Он заказал водки и сел за отдельный столик возле окна. Это был высокий худощавый мужчина лет сорока пяти – пятидесяти в черной рубашке и джинсах. Короткие волосы его
Он кивком подозвал меня к себе:
– Вас, кажется, зовут Марк?
Я кивнул, ставя перед ним пепельницу. На мой лесной бар запрет курения в общественных местах не распространялся, и я, забывшись, что передо мной сидит представитель закона, поставил перед ним пепельницу. К счастью, он даже обрадовался, сразу же достал пачку сигарет и закурил.
– Как звали девушку, которая жила у вашего доктора Селиванова? – спросил он тоном человека, уверенного в том, что все вокруг знают о том, что Селиванов жил не один.
– Да я вообще не в курсе, что у него кто-то живет. А что, эта девушка… Она действительно жила у него? Но никто из нас этого не знал! – Мне показалось, что я высказал общее мнение.
Мои потеплевшие посетители из вежливости пытались тихо разговаривать друг с другом, чтобы не создавалось впечатления, будто бы они хотят подслушать наш разговор со следователем.
– В его доме много женских вещей, и все они по размеру вполне подходят к убитой девушке. И вы говорите, что никто из вас не знал, что он живет с ней? Но разве это реально – скрывать девушку?
– Он был скромным человеком, может, она была замужем? – предположил я, радуясь тому обстоятельству, что и следователь пока что считает, что никакой другой девушки, кроме убитой, и в помине нет, и что если в доме доктора нашлись женские вещи, то почти стопроцентно они принадлежали как раз ей. – А иначе чего ему скрывать-то ее?
– А к вам та девушка не приходила? Это ведь вы обнаружили ее труп. Не узнали? Никогда прежде не видели ее? – Он повторял вопросы, которые задавал еще ночью, в лесу. – Могла бы, к примеру, прийти за хлебом. Мне сказали, что поскольку все магазины находятся далековато от вас, в деревне, то вы взяли на себя обязанность снабжать писателей хлебом.
– Не только писателей, но и художников. – Пусть и грубовато, я попытался перевести разговор на другую тему. – Здесь же не только литераторы живут, но и художники. Здесь тихо, красиво…
– Да это все понятно, – отмахнулся он от меня. – Я не о том. По какой еще причине, вы полагаете, Селиванов мог скрывать девушку?
– Да я ведь уже сказал, она могла быть замужем…
– А я думаю, что эта девушка могла иметь отношение к кому-то из ваших… – здесь он понизил голос, – посетителей, друзей-приятелей. – Он едва заметно качнул головой в сторону уныло сидящих за пустыми рюмками товарищей.
– Кто знает… Может, и так. Думаете, эта девушка могла бросить кого-то из них и перебраться к доктору? – Уж в эту версию я совершенно не верил, она казалась мне абсолютно абсурдной.

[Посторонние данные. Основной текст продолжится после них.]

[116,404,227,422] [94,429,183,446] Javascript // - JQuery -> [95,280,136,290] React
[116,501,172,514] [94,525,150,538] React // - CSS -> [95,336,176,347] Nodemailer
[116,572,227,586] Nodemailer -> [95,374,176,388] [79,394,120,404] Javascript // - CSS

– Почему бы и нет? Во всяком случае, мы должны проверить все версии. Не знаю, возможно, вы все что-то скрываете, но вот по какой причине – пока не знаю.

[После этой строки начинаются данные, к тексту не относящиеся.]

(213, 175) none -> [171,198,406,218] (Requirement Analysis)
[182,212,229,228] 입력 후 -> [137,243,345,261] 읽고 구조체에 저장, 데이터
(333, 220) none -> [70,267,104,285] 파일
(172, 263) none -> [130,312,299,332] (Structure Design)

Он допил свою водку и ушел. Меня же тотчас облепили мои товарищи, все хотели знать, о чем он спрашивал.
– Да это я должен вас спросить, почему вы, я имею в виду тех, кто видел у Селиванова девушку, ничего ему об этом не сказали.
Мнение было общим – никто не желал связываться со следствием, а потому все сделали вид, что никакой девушки не видели. Все очень дорожили своим спокойствием, а потому предпочли молчать. Тем более что о ней-то действительно никто и ничего не знал.